In the past few weeks, Murphy has slowly lifted restrictions as cases and hospitalizations have slowed in New Jersey. As of Wednesday, COVID-19 patients in the ICU had dropped to 768 and only 16 patients remained at the state's field medical centers.

"We are now well past the peak" of the viral outbreak, Murphy said.

New Jersey surpassed its goal a few days early of conducting at least 20,000 coronavirus tests per day, Murphy said Wednesday.

There were 30,000 tests Saturday, the Democrat said, before the tally dipped over the Memorial Day holiday. Then on Tuesday, there were 24,000 tests, he said. The state wanted to hit at least 20,000 daily tests by the end of May.

“We want New Jerseyans to get tested,” Murphy said. “Anyone who wants to get tested can get tested.”

The governor is using the tests as a barometer for reopening the state's economy as the pandemic threat eases. More testing gives health leaders a better picture of the scope of the outbreak, Murphy has said.

The “best tool in our toolkit” to fight the virus is quarantining positive cases and to do that “you need to find the positives," Health Commissioner Judith Persichili said Wednesday.

Murphy said that despite an increased number of testing sites -- there were 164 public and private testing locations as of Wednesday -- the state still needs more people to actually go out an get a test.
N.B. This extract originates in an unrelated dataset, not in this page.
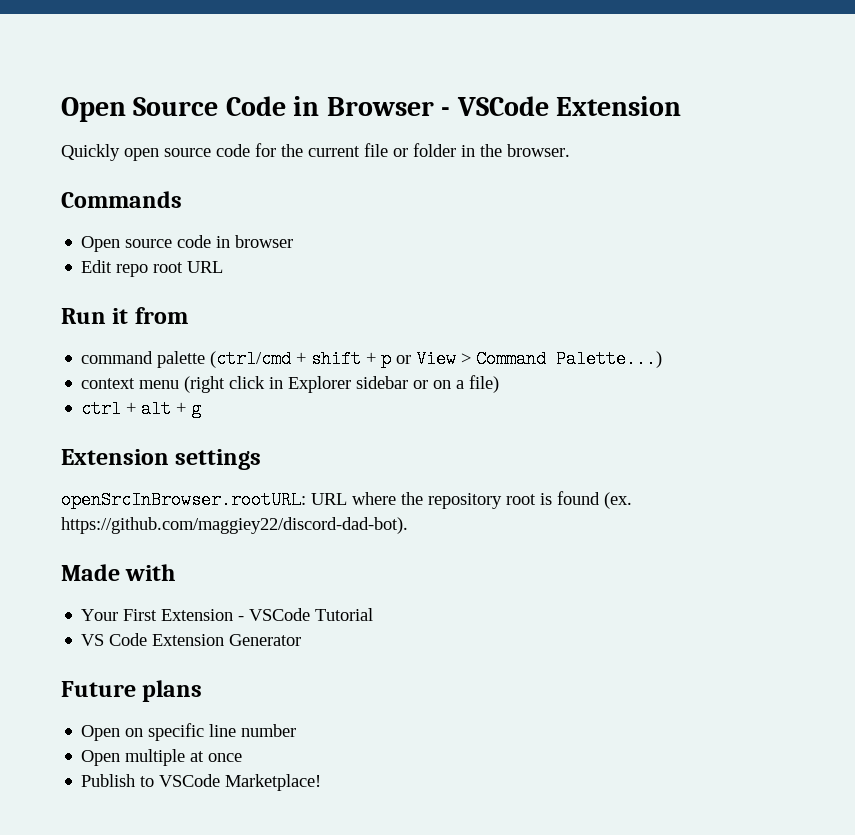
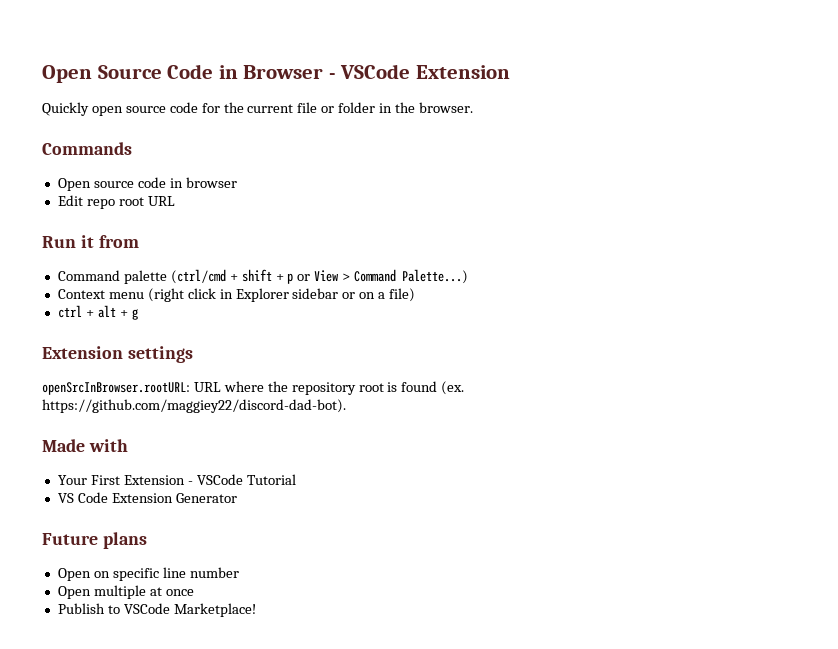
[81,351,154,364] command -> [57,270,120,281] Command
[81,378,136,389] context -> [57,289,105,299] Context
"The more people who do get tested, the stronger our data becomes," Murphy said. "The stronger our data becomes, the stronger our confidence will become that we can take the next steps in responsibly restarting our economy and getting our recovery underway."
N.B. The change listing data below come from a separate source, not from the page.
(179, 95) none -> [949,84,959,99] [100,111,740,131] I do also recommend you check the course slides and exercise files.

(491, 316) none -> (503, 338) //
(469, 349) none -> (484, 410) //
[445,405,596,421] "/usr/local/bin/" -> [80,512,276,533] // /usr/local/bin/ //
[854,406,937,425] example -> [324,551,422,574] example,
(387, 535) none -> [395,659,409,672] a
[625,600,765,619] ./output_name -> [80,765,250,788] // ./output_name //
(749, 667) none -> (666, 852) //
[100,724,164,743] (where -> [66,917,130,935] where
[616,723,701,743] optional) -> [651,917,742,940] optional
Part of the testing focus has been on hard-hit long-term care facilities, where testing is now being done to residents and staff, Persichili said.

Getting a coronavirus test no longer requires a prescription. While the general public can get a test, essential workers and those who believe they could have the virus are encouraged to get them, Persichilli said.

Jersey Shore beaches have reopened, outdoor activities like charter fishing, golfing, tennis and parks are also allowed again. On Tuesday, Murphy announced that outdoor graduations would be permitted starting July 6 and that professional teams could return to practice facilities.

There is curbside pickup now allowed for retailers as well, but most public indoor spaces remain closed unless they serve an essential need like grocers and pharmacies.

Contact tracing is also key to decision making when it comes to coronavirus data.

As of Wednesday, there were hundreds of contract tracers on either the statewide or county level. Persichilli said the goal is to eventually have 20 to 30 trained contact tracers per 100,000 residents.